--- Edit tracking data ---
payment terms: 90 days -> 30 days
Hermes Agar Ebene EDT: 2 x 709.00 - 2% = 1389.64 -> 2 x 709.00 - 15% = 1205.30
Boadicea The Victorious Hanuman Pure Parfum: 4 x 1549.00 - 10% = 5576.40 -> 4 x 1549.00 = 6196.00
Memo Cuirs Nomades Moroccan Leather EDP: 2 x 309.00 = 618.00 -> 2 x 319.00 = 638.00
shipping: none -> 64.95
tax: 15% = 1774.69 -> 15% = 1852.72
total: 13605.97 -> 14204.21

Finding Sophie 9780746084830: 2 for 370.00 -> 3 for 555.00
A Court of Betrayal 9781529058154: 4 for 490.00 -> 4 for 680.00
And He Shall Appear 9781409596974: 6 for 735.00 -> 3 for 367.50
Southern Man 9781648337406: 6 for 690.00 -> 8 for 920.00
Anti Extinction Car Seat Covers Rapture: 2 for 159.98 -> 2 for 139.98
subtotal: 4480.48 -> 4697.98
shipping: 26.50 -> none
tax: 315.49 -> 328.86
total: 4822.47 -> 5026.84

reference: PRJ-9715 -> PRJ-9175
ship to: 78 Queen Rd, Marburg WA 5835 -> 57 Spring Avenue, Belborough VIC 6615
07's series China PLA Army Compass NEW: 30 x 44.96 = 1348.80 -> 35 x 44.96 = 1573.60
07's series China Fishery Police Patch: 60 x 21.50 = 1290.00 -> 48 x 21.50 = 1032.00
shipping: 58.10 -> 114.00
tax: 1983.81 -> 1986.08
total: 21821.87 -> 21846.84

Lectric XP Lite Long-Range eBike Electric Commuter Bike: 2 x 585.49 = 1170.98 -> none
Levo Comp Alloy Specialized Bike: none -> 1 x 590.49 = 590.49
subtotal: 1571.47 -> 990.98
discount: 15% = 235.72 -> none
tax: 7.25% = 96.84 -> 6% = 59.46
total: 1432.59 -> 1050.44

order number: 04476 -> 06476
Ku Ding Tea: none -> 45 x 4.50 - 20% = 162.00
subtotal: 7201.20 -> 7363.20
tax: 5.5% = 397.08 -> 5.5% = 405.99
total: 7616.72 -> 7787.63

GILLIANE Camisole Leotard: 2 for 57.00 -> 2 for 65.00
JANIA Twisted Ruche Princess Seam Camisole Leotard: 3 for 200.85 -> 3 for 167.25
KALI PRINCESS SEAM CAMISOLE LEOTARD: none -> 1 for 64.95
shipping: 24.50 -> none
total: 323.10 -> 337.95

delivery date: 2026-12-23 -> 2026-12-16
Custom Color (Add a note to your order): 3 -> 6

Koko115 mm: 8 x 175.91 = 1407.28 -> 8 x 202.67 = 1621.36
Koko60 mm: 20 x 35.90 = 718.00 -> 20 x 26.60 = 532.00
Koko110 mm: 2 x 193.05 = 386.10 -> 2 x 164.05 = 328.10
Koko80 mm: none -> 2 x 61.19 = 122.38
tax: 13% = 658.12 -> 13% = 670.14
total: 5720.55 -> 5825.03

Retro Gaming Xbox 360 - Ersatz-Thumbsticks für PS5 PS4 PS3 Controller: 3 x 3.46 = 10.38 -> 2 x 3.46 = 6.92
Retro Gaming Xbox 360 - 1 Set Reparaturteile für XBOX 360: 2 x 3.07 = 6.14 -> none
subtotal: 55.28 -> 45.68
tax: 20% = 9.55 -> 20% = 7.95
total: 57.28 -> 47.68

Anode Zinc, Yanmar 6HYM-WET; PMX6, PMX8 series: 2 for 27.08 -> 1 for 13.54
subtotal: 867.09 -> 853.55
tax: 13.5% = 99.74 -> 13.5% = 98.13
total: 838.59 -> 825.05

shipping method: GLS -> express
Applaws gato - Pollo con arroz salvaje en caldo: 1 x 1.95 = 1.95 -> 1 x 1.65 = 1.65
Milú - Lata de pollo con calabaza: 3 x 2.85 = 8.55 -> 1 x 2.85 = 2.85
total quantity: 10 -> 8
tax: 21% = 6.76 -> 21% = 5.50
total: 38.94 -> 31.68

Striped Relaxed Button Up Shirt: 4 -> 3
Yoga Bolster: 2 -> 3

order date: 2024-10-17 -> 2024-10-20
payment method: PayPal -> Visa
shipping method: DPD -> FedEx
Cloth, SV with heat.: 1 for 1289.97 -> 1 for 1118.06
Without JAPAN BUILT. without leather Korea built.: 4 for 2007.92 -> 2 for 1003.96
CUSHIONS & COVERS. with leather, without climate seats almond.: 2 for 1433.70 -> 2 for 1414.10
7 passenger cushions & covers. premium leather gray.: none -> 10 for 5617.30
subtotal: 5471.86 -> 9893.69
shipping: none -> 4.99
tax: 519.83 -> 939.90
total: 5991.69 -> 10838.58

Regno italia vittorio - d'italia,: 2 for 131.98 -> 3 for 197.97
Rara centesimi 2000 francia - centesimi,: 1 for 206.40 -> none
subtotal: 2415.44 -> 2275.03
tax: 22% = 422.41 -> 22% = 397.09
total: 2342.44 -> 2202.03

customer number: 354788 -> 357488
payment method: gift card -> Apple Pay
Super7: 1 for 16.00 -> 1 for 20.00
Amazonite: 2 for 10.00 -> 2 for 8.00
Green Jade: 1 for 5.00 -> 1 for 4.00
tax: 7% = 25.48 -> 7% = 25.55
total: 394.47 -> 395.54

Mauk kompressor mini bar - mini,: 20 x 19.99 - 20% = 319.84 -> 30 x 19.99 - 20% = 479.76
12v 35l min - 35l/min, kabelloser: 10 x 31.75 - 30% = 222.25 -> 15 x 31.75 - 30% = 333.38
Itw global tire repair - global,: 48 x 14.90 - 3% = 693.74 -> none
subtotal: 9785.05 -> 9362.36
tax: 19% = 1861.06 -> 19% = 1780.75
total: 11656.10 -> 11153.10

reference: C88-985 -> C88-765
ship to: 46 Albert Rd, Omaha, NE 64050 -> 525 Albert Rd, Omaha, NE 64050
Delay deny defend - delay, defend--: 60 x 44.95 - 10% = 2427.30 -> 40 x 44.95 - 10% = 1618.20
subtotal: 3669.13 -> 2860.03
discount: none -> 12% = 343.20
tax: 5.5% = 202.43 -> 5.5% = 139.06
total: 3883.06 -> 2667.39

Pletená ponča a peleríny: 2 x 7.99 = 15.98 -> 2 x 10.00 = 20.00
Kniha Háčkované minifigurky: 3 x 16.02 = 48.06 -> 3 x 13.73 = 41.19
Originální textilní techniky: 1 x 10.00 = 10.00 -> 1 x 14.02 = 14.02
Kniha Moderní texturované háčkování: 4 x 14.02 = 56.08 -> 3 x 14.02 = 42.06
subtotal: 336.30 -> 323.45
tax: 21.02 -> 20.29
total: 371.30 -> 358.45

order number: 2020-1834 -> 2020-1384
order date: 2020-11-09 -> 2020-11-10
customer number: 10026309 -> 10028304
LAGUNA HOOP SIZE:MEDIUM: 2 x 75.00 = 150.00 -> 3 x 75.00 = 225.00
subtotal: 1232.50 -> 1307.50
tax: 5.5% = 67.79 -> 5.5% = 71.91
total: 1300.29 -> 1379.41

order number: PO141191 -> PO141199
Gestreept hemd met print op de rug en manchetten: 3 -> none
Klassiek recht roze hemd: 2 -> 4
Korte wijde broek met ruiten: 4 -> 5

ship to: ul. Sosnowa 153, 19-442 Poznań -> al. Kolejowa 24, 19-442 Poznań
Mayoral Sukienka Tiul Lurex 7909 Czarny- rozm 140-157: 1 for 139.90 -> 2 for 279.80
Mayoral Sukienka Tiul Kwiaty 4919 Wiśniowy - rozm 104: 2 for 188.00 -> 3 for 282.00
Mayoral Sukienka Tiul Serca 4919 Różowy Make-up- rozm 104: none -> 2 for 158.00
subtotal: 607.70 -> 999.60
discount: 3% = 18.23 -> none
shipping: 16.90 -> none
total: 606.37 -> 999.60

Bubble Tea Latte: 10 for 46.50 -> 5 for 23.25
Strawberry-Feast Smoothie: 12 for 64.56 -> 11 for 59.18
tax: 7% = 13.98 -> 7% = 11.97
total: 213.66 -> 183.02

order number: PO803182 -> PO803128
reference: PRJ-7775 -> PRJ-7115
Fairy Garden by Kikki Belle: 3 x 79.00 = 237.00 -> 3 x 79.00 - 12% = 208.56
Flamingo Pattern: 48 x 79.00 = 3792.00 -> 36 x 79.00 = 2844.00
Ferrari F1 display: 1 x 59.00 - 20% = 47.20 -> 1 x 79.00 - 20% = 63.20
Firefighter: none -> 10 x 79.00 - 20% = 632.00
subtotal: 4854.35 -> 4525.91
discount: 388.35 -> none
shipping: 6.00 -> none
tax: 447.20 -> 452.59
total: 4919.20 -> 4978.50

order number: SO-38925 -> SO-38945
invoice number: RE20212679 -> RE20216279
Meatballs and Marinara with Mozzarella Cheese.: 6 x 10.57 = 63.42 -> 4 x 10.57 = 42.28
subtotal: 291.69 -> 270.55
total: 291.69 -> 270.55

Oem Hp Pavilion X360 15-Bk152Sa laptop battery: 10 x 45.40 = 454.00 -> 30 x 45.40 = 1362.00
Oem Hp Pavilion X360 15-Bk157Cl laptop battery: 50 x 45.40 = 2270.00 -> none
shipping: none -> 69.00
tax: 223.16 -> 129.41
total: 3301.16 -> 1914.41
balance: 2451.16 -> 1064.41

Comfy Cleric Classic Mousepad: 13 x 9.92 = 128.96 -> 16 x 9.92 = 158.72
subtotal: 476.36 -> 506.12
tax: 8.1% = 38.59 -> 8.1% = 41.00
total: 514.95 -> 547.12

--- Aim of the exercise ---
Give only a number, namely how many lines in the entries above hold the word "Pavilion".

--- The answer ---
2